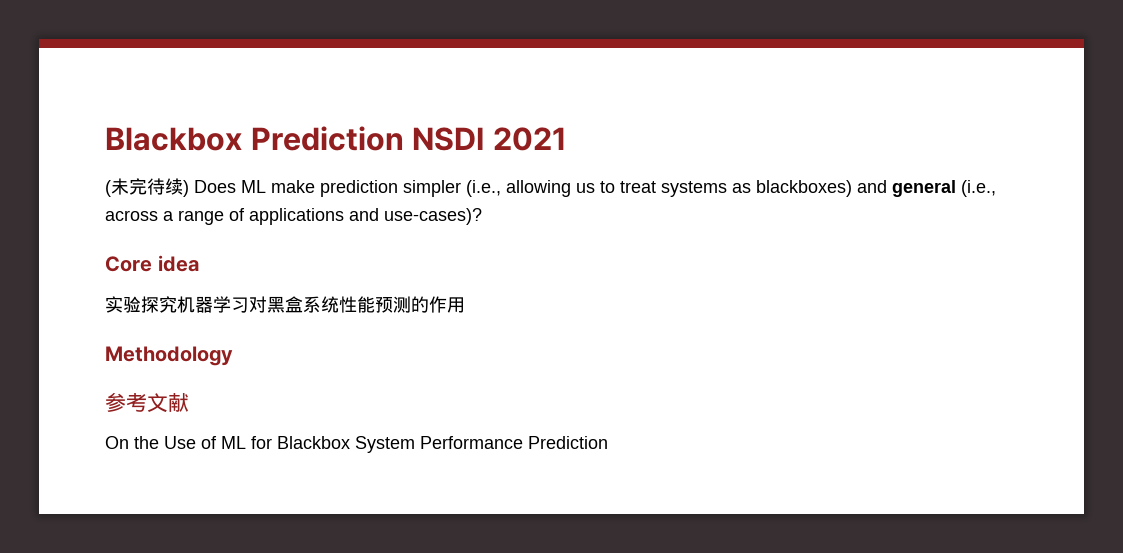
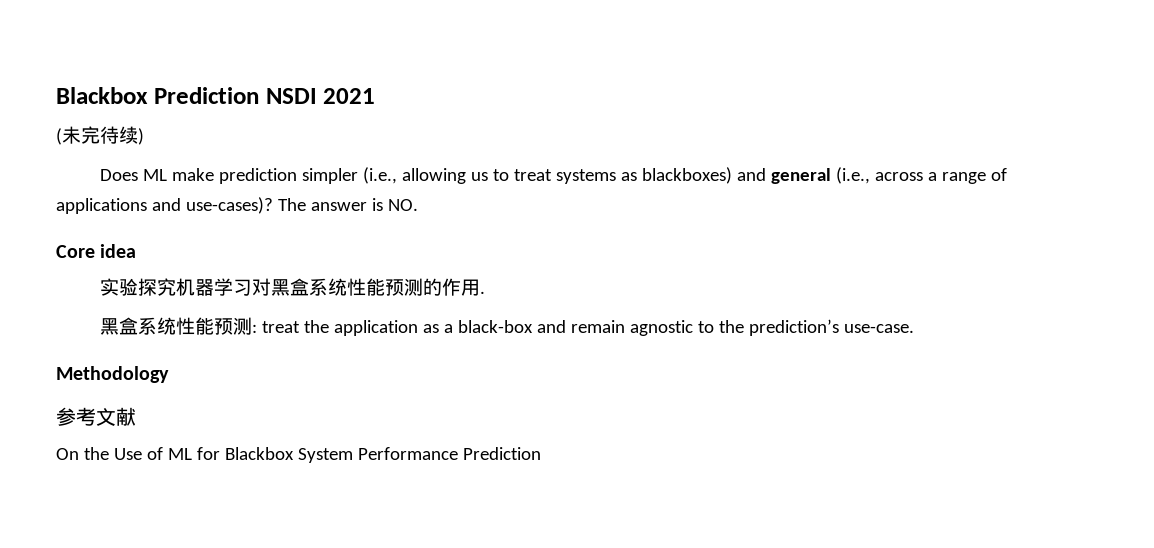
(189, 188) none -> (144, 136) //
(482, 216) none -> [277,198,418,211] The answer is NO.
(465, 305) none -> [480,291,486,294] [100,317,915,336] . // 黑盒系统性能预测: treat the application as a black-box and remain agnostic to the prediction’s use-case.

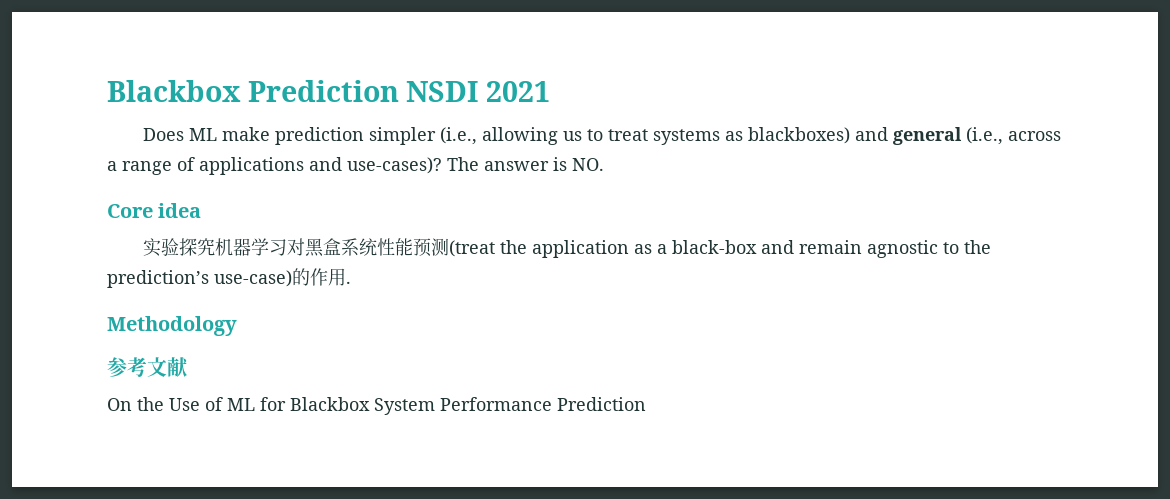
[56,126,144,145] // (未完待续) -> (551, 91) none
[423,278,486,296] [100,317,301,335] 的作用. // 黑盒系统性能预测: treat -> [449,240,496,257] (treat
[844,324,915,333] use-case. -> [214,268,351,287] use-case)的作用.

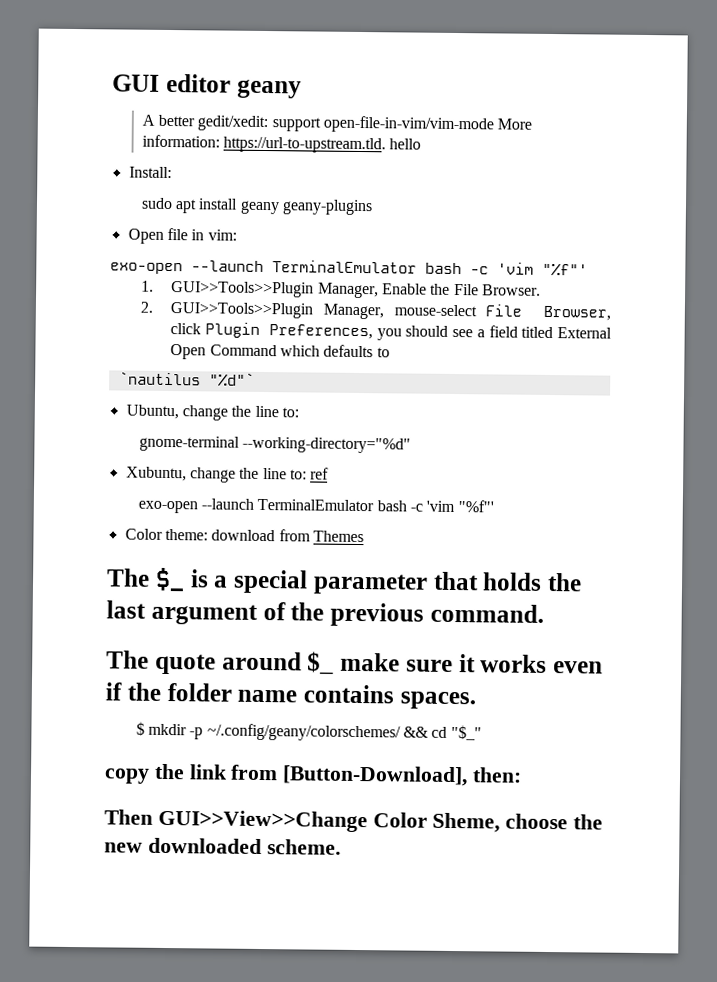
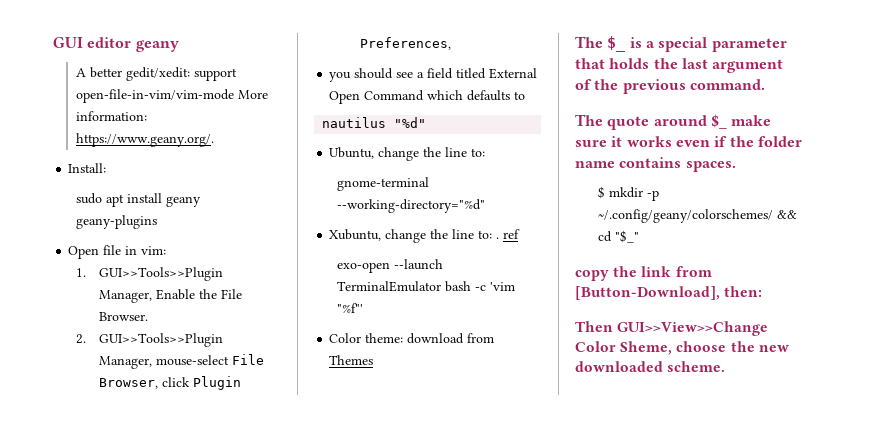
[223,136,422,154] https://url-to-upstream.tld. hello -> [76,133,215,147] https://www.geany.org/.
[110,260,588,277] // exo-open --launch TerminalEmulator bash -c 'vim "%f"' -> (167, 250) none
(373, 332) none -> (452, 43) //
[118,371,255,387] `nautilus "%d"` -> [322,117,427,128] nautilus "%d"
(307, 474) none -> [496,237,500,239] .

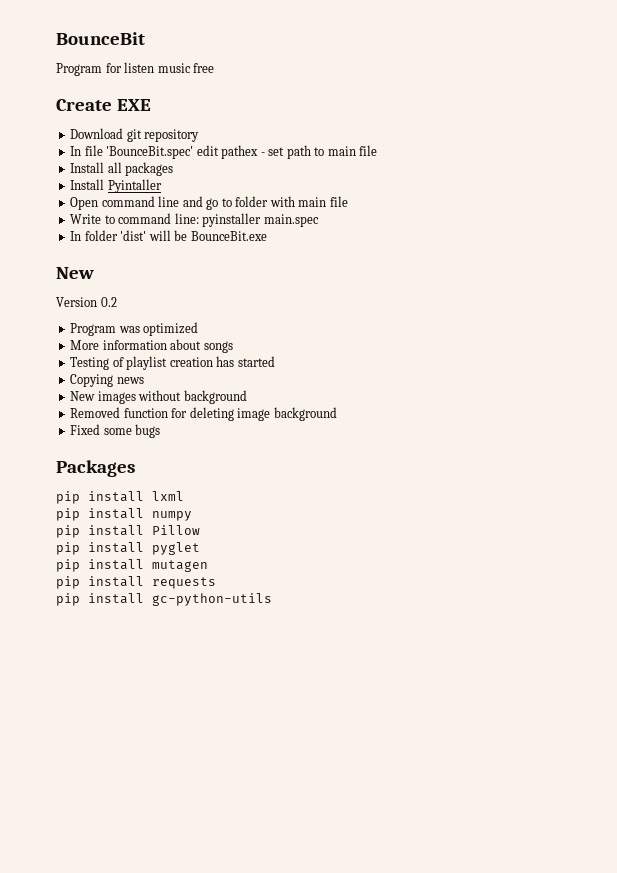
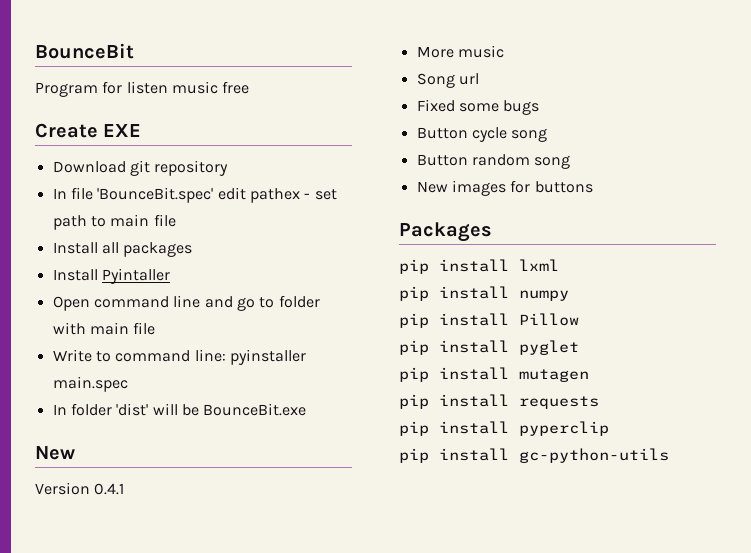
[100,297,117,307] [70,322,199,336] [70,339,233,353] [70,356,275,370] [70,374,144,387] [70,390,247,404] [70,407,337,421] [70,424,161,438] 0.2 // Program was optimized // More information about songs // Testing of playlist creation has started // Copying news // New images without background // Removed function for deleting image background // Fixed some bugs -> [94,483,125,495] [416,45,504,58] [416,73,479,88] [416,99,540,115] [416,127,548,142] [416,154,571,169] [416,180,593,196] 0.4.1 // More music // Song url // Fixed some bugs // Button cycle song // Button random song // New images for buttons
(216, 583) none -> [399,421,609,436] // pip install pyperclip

· · · ·

WORK ORDER>
In the entries above, identify every line with the string "黑盒系统性能预测".

ANSWER AREA>
(465, 305) none -> [480,291,486,294] [100,317,915,336] . // 黑盒系统性能预测: treat the application as a black-box and remain agnostic to the prediction’s use-case.
[423,278,486,296] [100,317,301,335] 的作用. // 黑盒系统性能预测: treat -> [449,240,496,257] (treat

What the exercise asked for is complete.